His favorite place to kayak is in Chile, at a spot that is now covered with ash after a volcano erupted there. He called the scenery unbelievable and the river amazing.

Even with the travel and excitement of his sport, he emphasized to students, Always come from a good academic background. Don't shortchange yourself. A lot of athletes don't get support. You use that as leverage to get exposure. That's how you garner the most money.

Sports he has played include wrestling, soccer, lacrosse, football and swimming. He said he was good at ice hockey, skiing and snowboarding and is an okay rock climber.

Ice hockey was the worst for injuries, he said. However, his broken hand last winter while he was kayaking in Newfoundland stopped him from kayaking awhile. He suffered an open fracture of four bones, requiring eight pins and three surgeries.

The athlete bristles at the doctors' question: Are you going to stop kayaking now?

Oh sure, he joked back, as soon as you stop doctoring. Just because you stumble doesn't mean you stop. I came back stronger than ever.

Coombs said those people who tell him to be careful, so he won't get hurt, are putting their limitations on me.

When you succeed in athletics or a relationship or jobs, it's a combination of the physical and the mental. I want to help you guys get ahead, he told the students.
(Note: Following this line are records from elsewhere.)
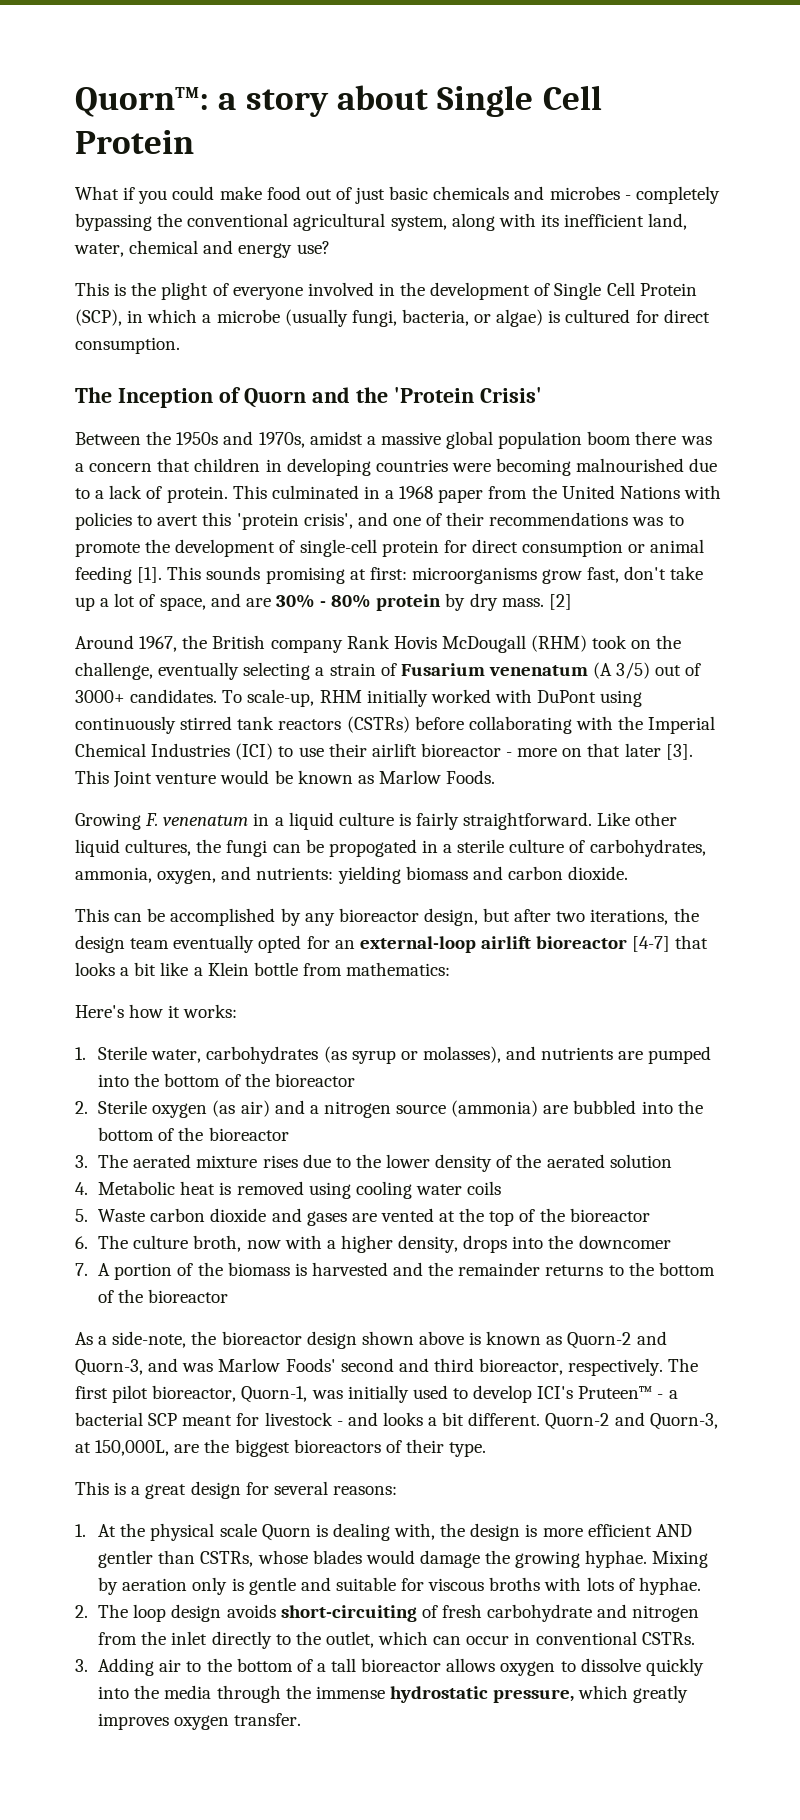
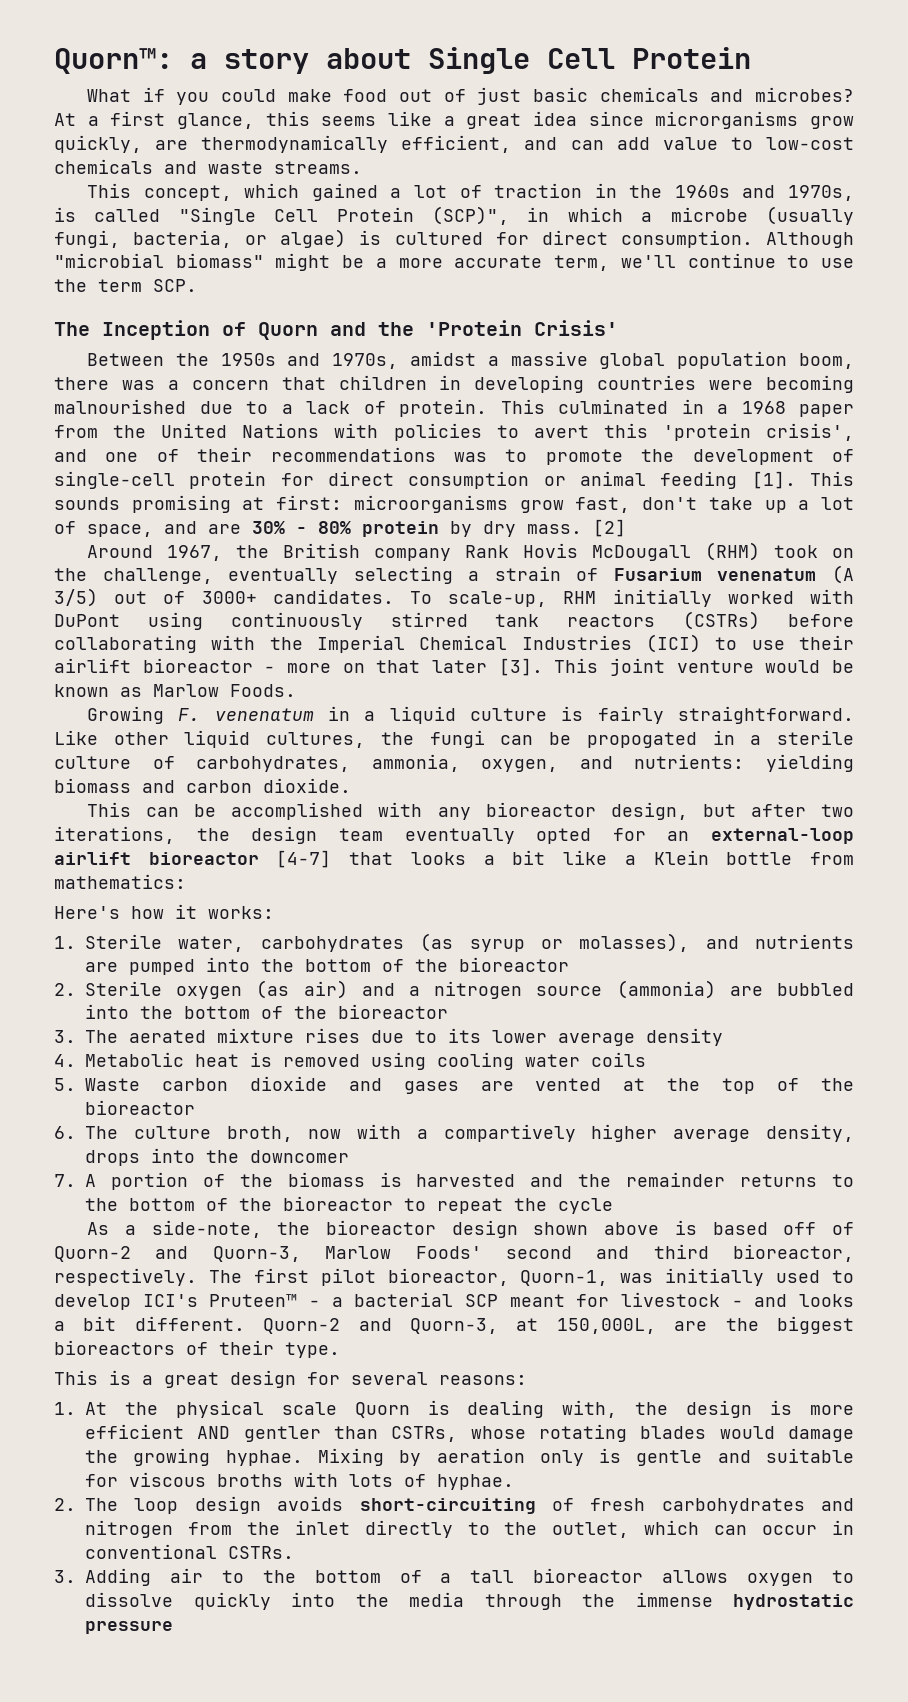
[549,186,720,204] [75,213,688,231] [74,240,330,258] [75,282,697,300] [75,309,122,326] microbes - completely bypassing the conventional agricultural system, along with its inefficient land, water, chemical and energy use? // This is the plight of everyone involved in the development of Single Cell Protein (SCP), -> [755,87,854,102] [54,111,854,129] [54,135,854,153] [54,159,362,174] [87,183,854,201] [54,206,509,225] microbes? At a first glance, this seems like a great idea since microrganisms grow quickly, are thermodynamically efficient, and can add value to low-cost chemicals and waste streams. // This concept, which gained a lot of traction in the 1960s and 1970s, is called "Single Cell Protein (SCP)",
(180, 345) none -> [765,232,854,248] [54,253,855,271] [54,279,197,292] Although "microbial biomass" might be a more accurate term, we'll continue to use the term SCP.
[587,431,632,445] boom -> [799,353,855,369] boom,
[113,771,153,788] Joint -> [610,658,666,676] joint
[280,908,301,926] by -> [378,802,423,817] with
[355,1154,672,1172] the lower density of the aerated solution -> [448,1028,723,1046] its lower average density
[340,1235,393,1253] higher -> [443,1124,751,1142] compartively higher average
(229, 1296) none -> [404,1198,613,1214] to repeat the cycle
[486,1331,667,1349] [75,1358,214,1376] known as Quorn-2 and Quorn-3, and was -> [712,1222,855,1235] [54,1246,301,1262] based off of Quorn-2 and Quorn-3,
(308, 1557) none -> [539,1424,627,1442] rotating
[487,1604,593,1622] carbohydrate -> [661,1498,805,1514] carbohydrates
[493,1685,689,1703] [98,1713,302,1730] pressure, which greatly improves oxygen transfer. -> [85,1621,173,1634] pressure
He was invited to speak at the College of Business at the University of Oregon. Coombs told Estes Park middle schoolers they heard practically the same message he delivered to college students. He was featured in a 2007 Mens Fitness story on training to run big waterfalls; Paddler Magazine named him the Top Adventurer for 2006 and he was a featured paddler in a film, Hotel Charley: River of Doubt, produced by clearh20films, which has been on tour throughout the country.

National Geographic Adventure magazine wrote about the film, On the Rio Buey, outside Medellin, Colombia, Ben Stookesberry and Jesse Coombs were warned not to leave the water, for fear of running afoul of the guerillas and paramilitaries that controlled the opposite banks, and ended up making a dramatic descent of a 60-foot waterfall instead.Known as 'two ordinary guys doing extraordinary things,' they have become legends in a kayaking world.

This was not lost on the students, who asked for autographs after the talk and compared notes on their own sports.

Men's Fitness said you are well-suited for whitewater kayaking if you have ever looked into the window of a circulating front-loader washing machine and thought, What if?

A student asked Coombs whether he had received a scholarship for sports, and the athlete replied, I was almost a good enough hockey player, but that he had not received any scholarship. He is a professional kayaker now.

Asked about injuries, he said that last year he suffered his first in the nine years since he's been a professional kayaker. He started at age 28, and said, It's never too late to begin the life you want.

Time definitely favors the students, however.

Your power is your age, he told them. When a young person shows drive, everyone is galvanized. A motivated young person can create more energy around an idea than an older person. Everybody wants to help you. Youth is on your side.

He suggested that students find a mentor.

Find someone who does what you want to do, he said. Write them a letter, a couple of paragraphs on why you admire them " with meaningful praise, then tell them about yourself and ask for advice. I bet you get a response. If you did that twice a year until you reached your goal, you'd have a great set of allies. And you never reach your goal on your own, you always have help.